Private Credit: Why the Leading Asset Class of 2025 Remains Strong
In a market where investors fluctuate between hope for monetary easing and fears of a technical recession, private credit continues to stand out as one of the few asset classes capable of offering yield, visibility, and discipline.
The presentation by Tikehau Capital's CMS team confirms a strong trend: the structural demand for non-bank financing remains robust. High spreads, massive upcoming refinancings, and increasing sophistication of transactions: private credit has become a pillar, much more than just an opportunistic segment.
Robust Spreads and Expanding Demand
Tikehau CMS's summary shows that despite two years of challenging economic conditions, spreads remain at historically attractive levels. Private unitranche or senior financings currently offer a significant premium compared to listed corporate bonds, while providing notably lower volatility. This situation is due to two key factors: the ongoing caution of European banks—which continue to tighten their lending after rate hikes—and the desire of companies to secure stable financing that is independent of stock market cycles.
This environment creates a favorable ground for specialized players. According to Tikehau, institutional investors—such as insurers, mutual funds, and pension funds—are gradually reallocating their portfolios towards private debt strategies to achieve a risk-return profile that is clearer than on public markets. The demand is especially strong because private credit naturally offers protection against inflation: many financings are indexed, allowing investors to capture positive real rates without experiencing equity market volatility.

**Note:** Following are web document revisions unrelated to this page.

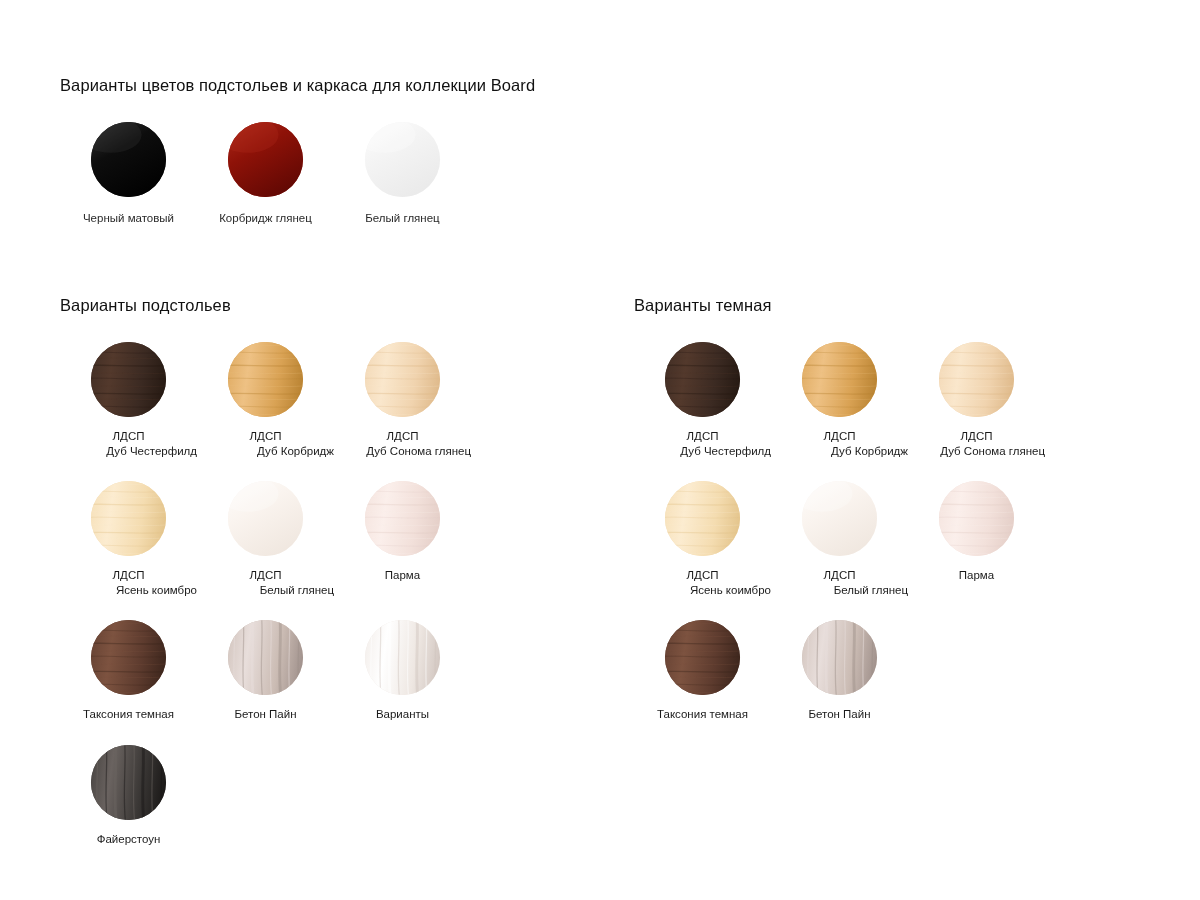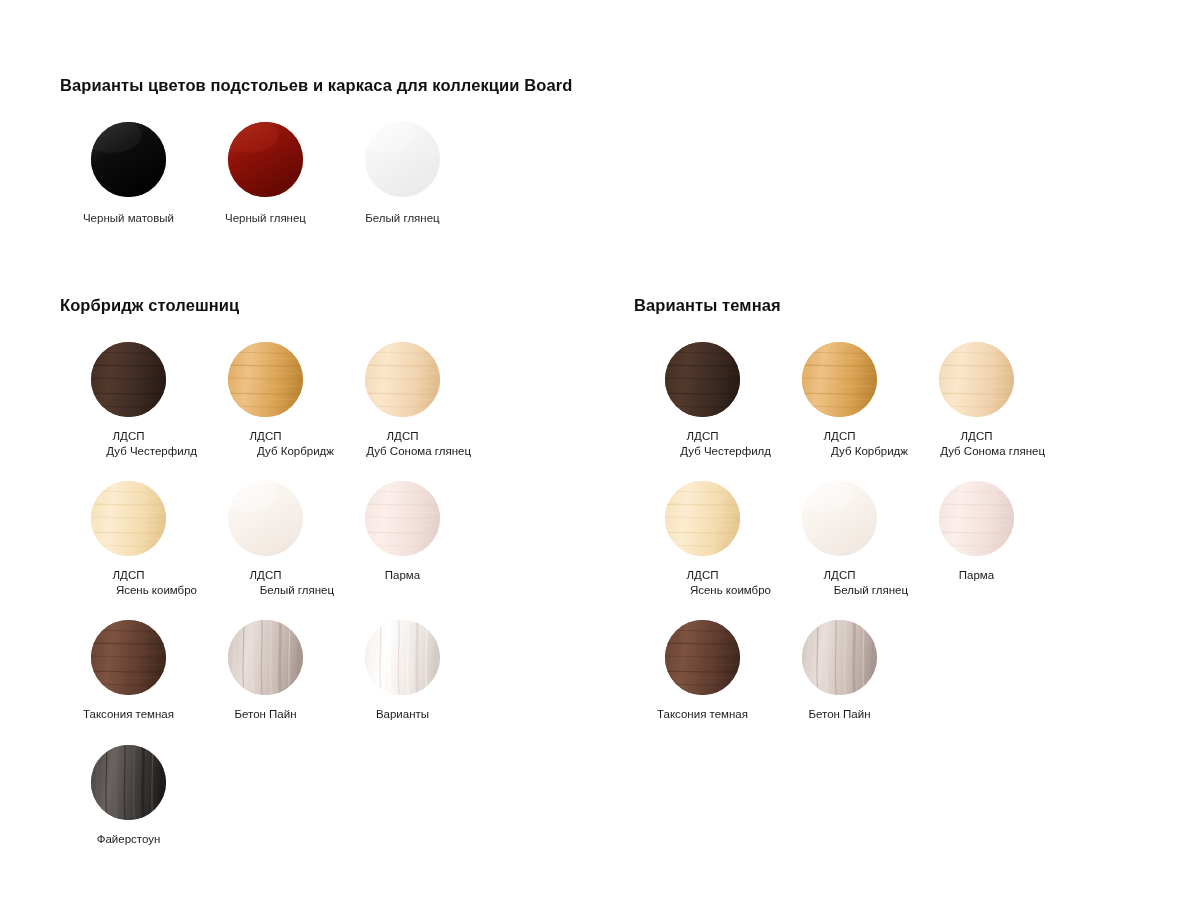--- a/index.html
+++ b/index.html
@@ -23,7 +23,7 @@
   }
   .section-title {
     font-size: 16.5px;
-    font-weight: bold;
+    font-weight: normal;
     color: #111111;
     letter-spacing: 0.1px;
   }

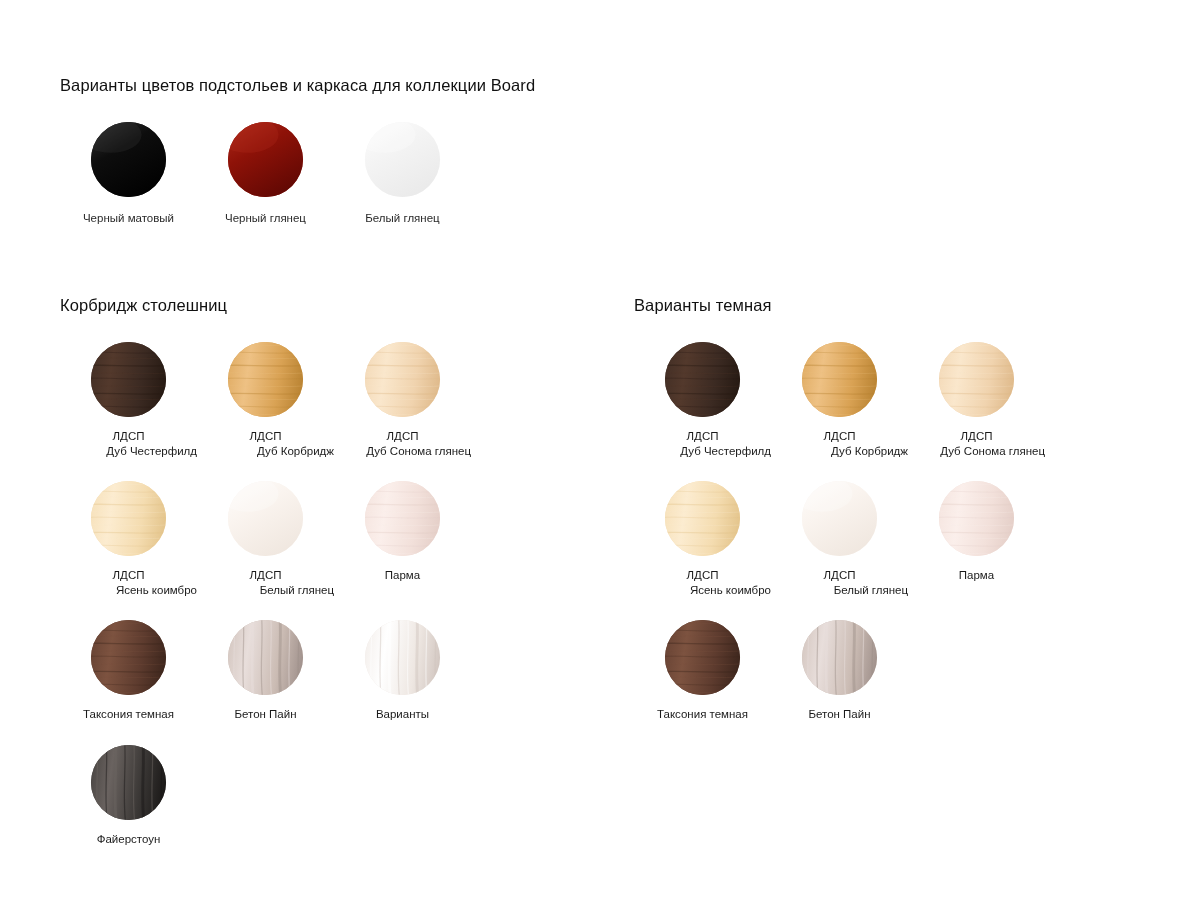--- a/index.html
+++ b/index.html
@@ -148,7 +148,7 @@
             </svg>
           </div>
         </div>
-        <div class="caption"><span class="l1">Черный глянец</span></div>
+        <div class="caption"><span class="l1">Корбридж глянец</span></div>
       </div>
       <div class="swatch">
         <div class="disc-wrap">

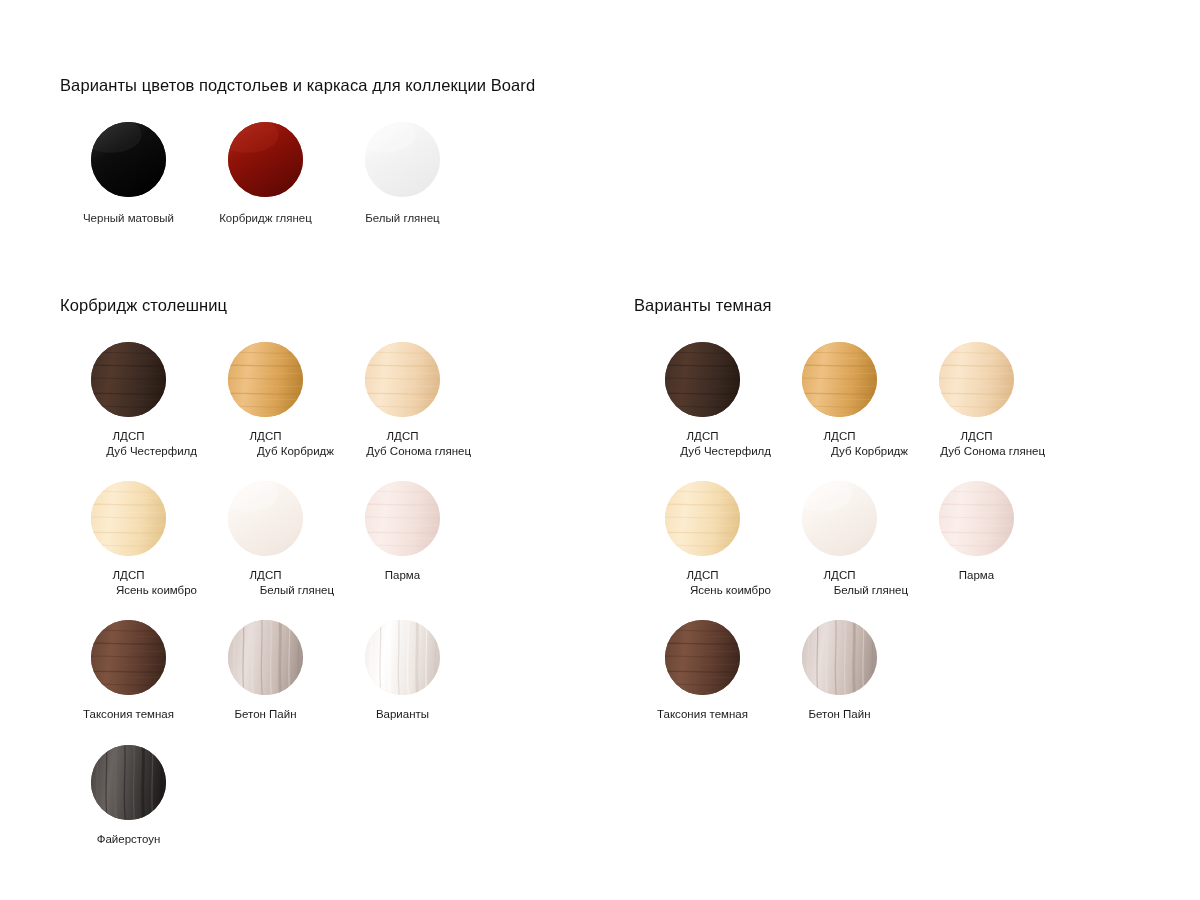--- a/index.html
+++ b/index.html
@@ -170,7 +170,7 @@
       </div>
     </div>
 
-  <div class="section-title" id="title-tops">Корбридж столешниц</div>
+  <div class="section-title" id="title-tops">Варианты подстольев</div>
   <div class="swatch-grid" id="grid-tops">
       <div class="swatch">
         <div class="disc-wrap">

The CMS team also highlights a recent trend: the rise of tailored solutions designed for complex situations. Whether for refinancings, leveraged acquisitions, transitional financings, or special situations, investors are seeking detailed and well-structured transactions that can combine contractual protection with yield. Private credit is no longer seen as a substitute for bank credit, but rather as a distinct financial engineering discipline, at the intersection of financing and strategic advisory.
2026: The Year of Major Refinancing
A key takeaway from the presentation is the « refinancing wall post-2020. » Debt taken on during the period of low interest rates is set to mature between 2025 and 2027. Many companies are now finding that traditional banks are not as accommodating as they were in 2020: constrained solvency ratios, tightened regulations, and higher demands for collateral. For a growing portion of the mid-market, private credit is becoming the only viable solution.
This situation creates a favorable environment for specialized funds. As highlighted by Tikehau CMS, refinancing operations can generate particularly attractive risk-adjusted returns, especially when companies have solid fundamentals but suffer from poorly calibrated leverage in a higher rate environment. Where banks hesitate, funds can structure modular transactions with precise covenants, enhanced reporting, and tailored amortization mechanisms.
This granularity explains why private credit is now seen as a stabilizer of the unlisted markets. Unlike private equity, it is less sensitive to valuation cycles; unlike listed bonds, it is less correlated to market flows. For institutional investors, it acts as an intermediate cushion: providing yield with a level of control rarely offered elsewhere.
The dynamic is such that private credit is attracting capital beyond traditional investors. Family offices, foundations, and even some private banks are starting to create dedicated funds. Tikehau also notes the arrival of non-European investors keen on the depth of the European market and the quality of mid-cap borrowers, who are often more robust than anticipated.
Toward a More Mature Market Normalization
If demand remains strong, private credit is not immune to the growing demands of LPs. Investors are seeking greater transparency, stricter selection processes, and closer risk monitoring. Tikehau CMS notes that discipline has returned to structuring: better-controlled debt/EBITDA ratios, reintroduced covenants, and strengthened documentation. This development is beneficial as it reduces systemic risk and ensures that the high returns observed in 2025-2026 are not the result of excessive risk-taking.
In this landscape, players capable of combining proprietary sourcing, sector expertise, and close relationships with company executives are the best positioned. European private credit is entering a more mature phase, less spectacular than the expansion years, but more robust and institutional.
For wealth investors, one conclusion is clear: in a well-constructed portfolio, private credit is no longer just a diversification, but a backbone. And the figures presented by Tikehau CMS show that it will remain so.
This content has been automatically translated using artificial intelligence. While we strive for accuracy, some nuances may differ from the original French version.